- [WHAT YOU HAVE TO DO] Report the number of lines below in which the word "messages" occurs. Nothing else is needed.

- [DATA FOR THE TASK]
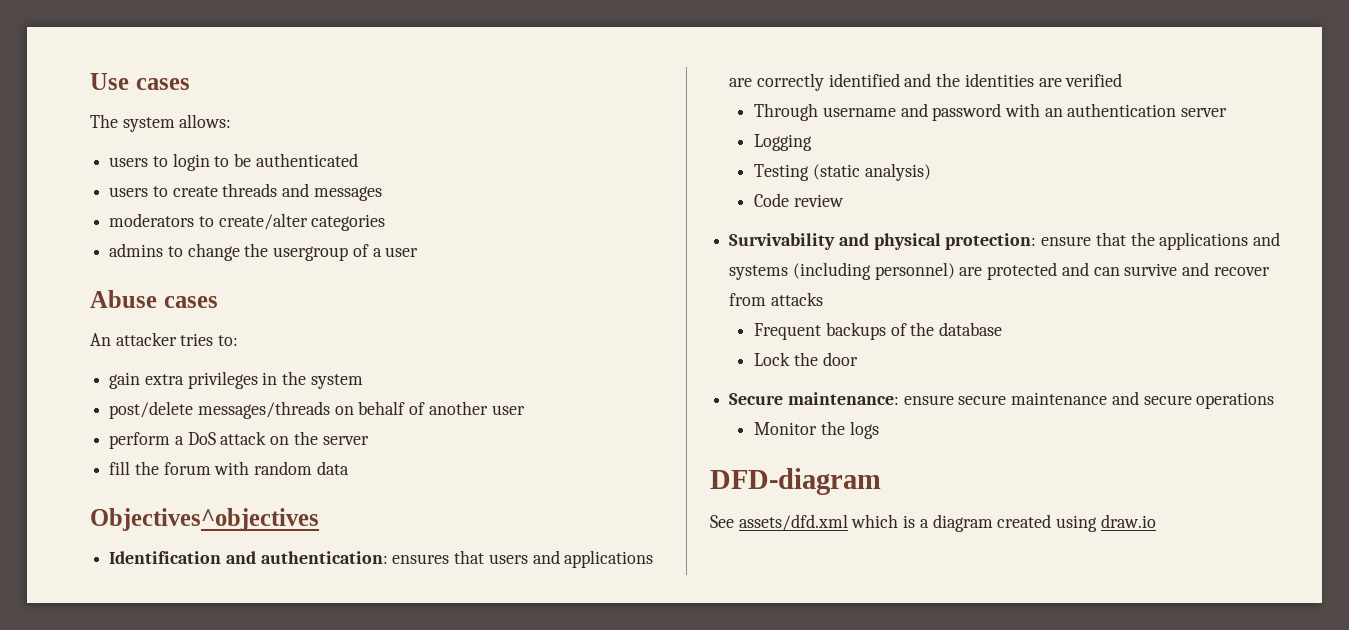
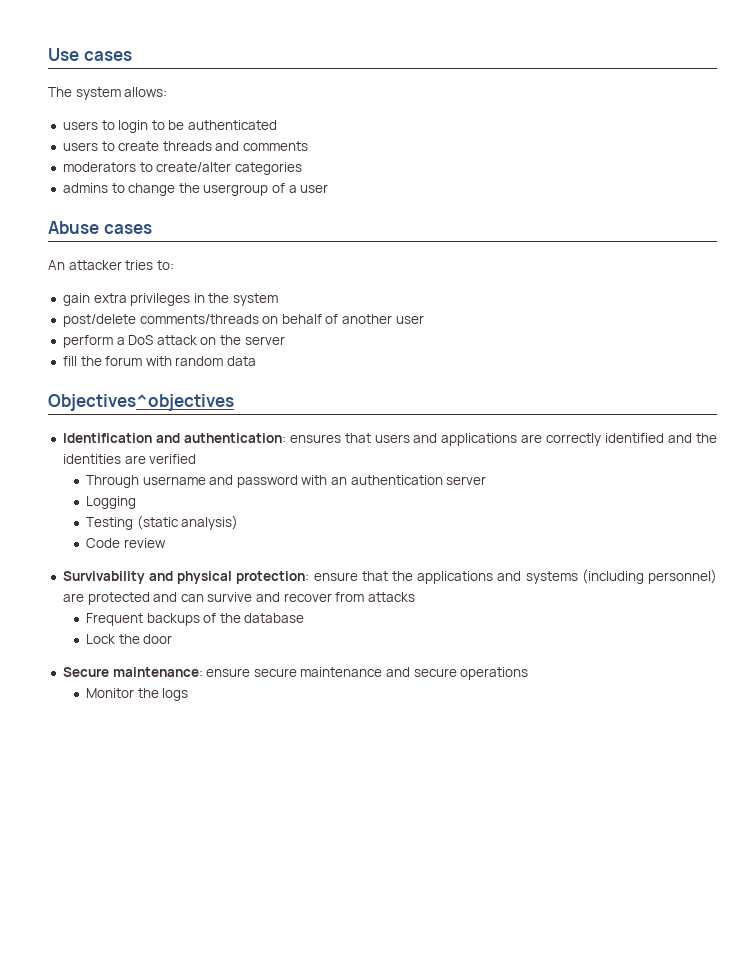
- users to create threads and messages
+ users to create threads and comments
- post/delete messages/threads on behalf of another user
+ post/delete comments/threads on behalf of another user
- DFD-diagram
- See assets/dfd.xml which is a diagram created using draw.io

- [WRITTEN ANSWER] 2